What you will do:
Please set down only the lines below starting with the line with "0%,#1d66c6 70%);position:relative;flex:0 0" and going on through the line with "inset 0 0 14px", verbatim and without pictures.

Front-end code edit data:
----

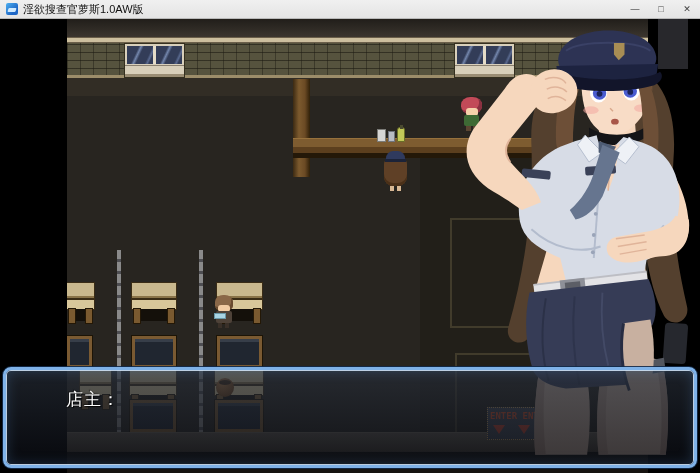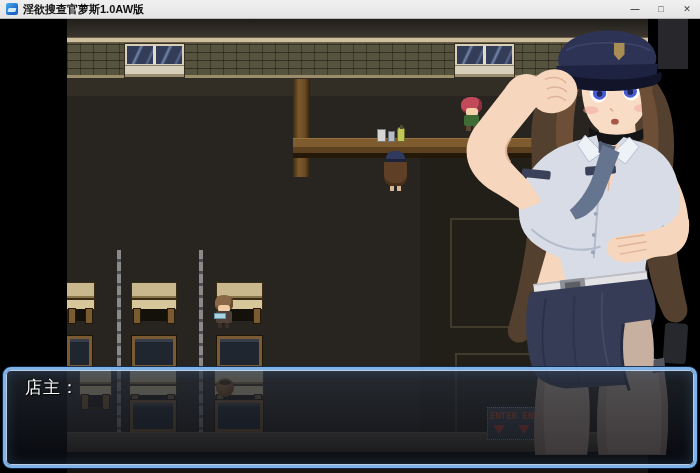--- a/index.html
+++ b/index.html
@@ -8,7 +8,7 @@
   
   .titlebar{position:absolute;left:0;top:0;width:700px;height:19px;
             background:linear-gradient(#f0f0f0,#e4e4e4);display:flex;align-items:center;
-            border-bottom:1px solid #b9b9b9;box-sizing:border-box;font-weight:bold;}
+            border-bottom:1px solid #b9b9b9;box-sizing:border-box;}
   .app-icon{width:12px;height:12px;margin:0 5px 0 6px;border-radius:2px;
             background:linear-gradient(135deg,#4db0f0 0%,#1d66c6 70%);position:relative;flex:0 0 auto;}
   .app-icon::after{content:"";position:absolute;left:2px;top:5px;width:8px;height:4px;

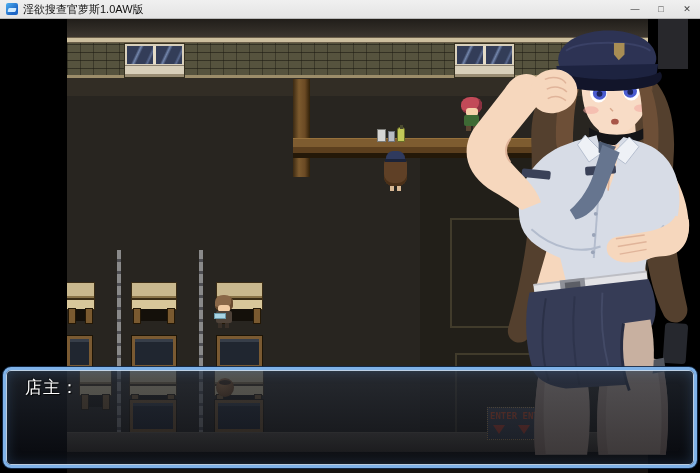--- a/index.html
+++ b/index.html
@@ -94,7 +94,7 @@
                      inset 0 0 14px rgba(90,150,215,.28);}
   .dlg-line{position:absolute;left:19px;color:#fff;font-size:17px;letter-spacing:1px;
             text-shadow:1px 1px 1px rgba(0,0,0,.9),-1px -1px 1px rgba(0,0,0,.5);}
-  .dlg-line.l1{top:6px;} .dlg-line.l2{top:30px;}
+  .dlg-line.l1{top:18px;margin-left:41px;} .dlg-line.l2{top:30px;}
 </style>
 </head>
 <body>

----

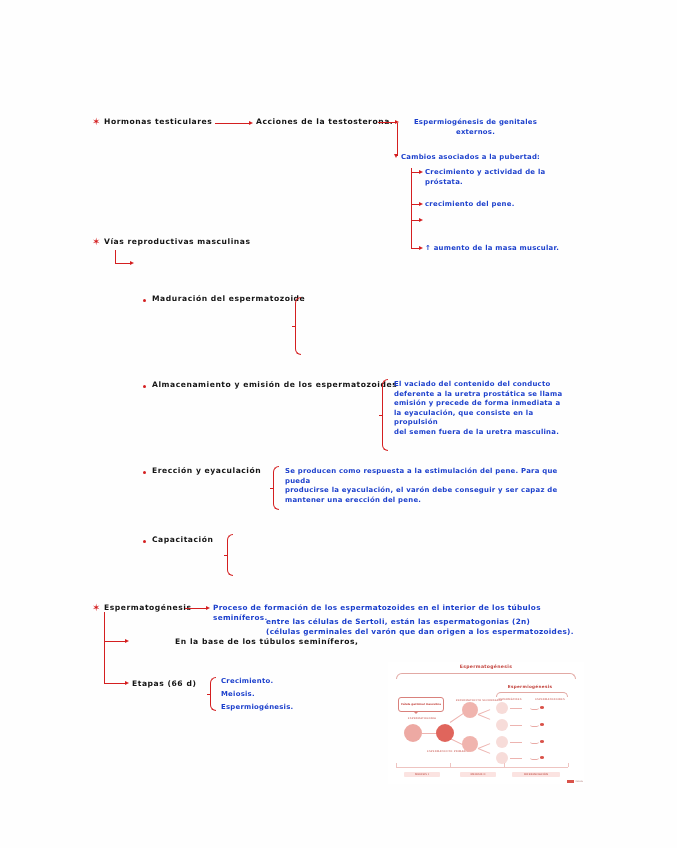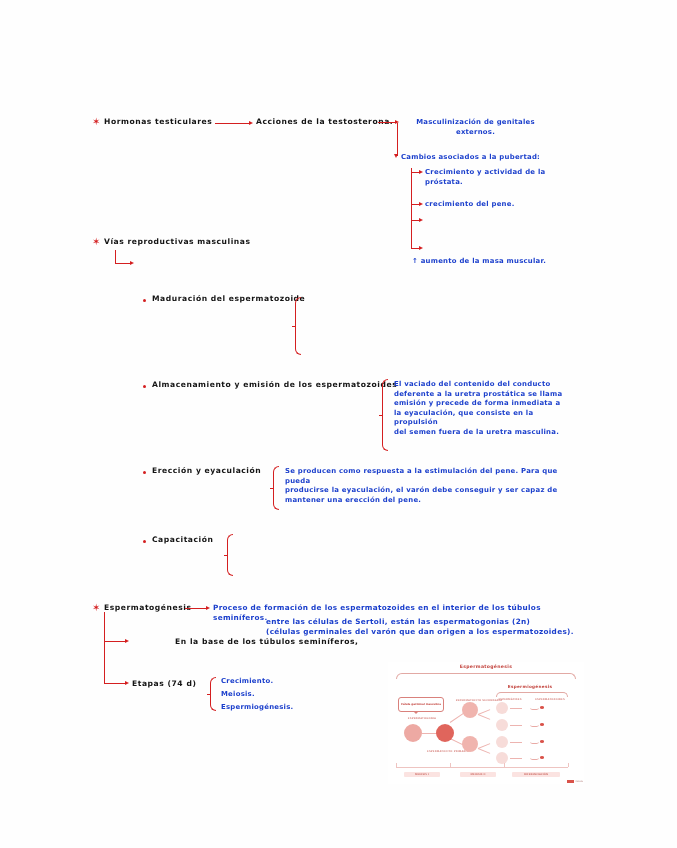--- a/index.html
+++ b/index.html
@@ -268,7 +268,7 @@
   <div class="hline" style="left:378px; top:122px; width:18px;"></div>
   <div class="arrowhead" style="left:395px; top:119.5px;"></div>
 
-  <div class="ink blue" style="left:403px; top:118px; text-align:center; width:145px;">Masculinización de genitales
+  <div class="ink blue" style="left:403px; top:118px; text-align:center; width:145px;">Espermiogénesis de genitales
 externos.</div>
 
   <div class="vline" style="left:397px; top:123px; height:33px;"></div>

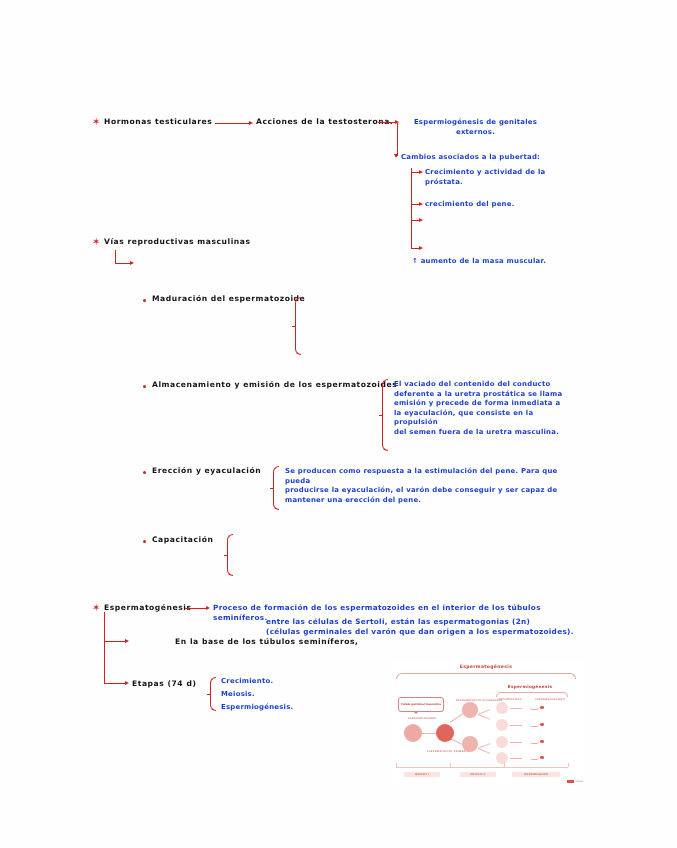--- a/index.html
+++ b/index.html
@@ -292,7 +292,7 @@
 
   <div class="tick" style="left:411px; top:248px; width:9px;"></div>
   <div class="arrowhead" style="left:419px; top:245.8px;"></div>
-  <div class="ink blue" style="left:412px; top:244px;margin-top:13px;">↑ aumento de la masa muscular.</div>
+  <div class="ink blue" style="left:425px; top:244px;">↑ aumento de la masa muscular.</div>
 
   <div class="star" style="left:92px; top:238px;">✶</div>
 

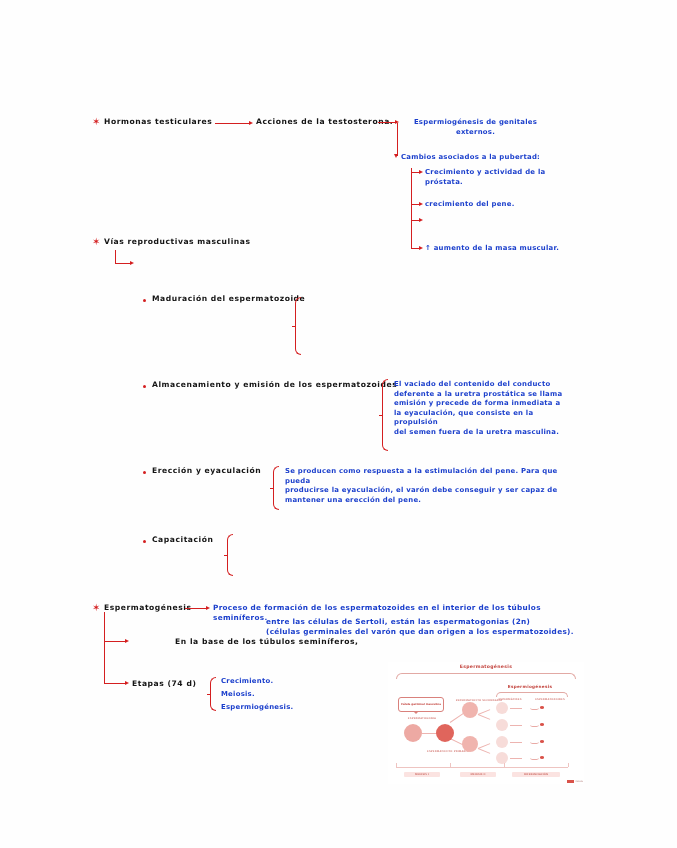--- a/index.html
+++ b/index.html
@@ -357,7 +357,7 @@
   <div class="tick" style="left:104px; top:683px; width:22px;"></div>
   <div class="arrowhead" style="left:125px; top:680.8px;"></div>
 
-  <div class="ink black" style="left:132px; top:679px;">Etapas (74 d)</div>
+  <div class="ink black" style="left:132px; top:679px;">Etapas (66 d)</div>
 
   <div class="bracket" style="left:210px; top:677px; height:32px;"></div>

----

Output for this task:
             background:linear-gradient(135deg,#4db0f0 0%,#1d66c6 70%);position:relative;flex:0 0 auto;}
   .app-icon::after{content:"";position:absolute;left:2px;top:5px;width:8px;height:4px;

--- a/index.html
+++ b/index.html
@@ -94,7 +94,7 @@
                      inset 0 0 14px rgba(90,150,215,.28);}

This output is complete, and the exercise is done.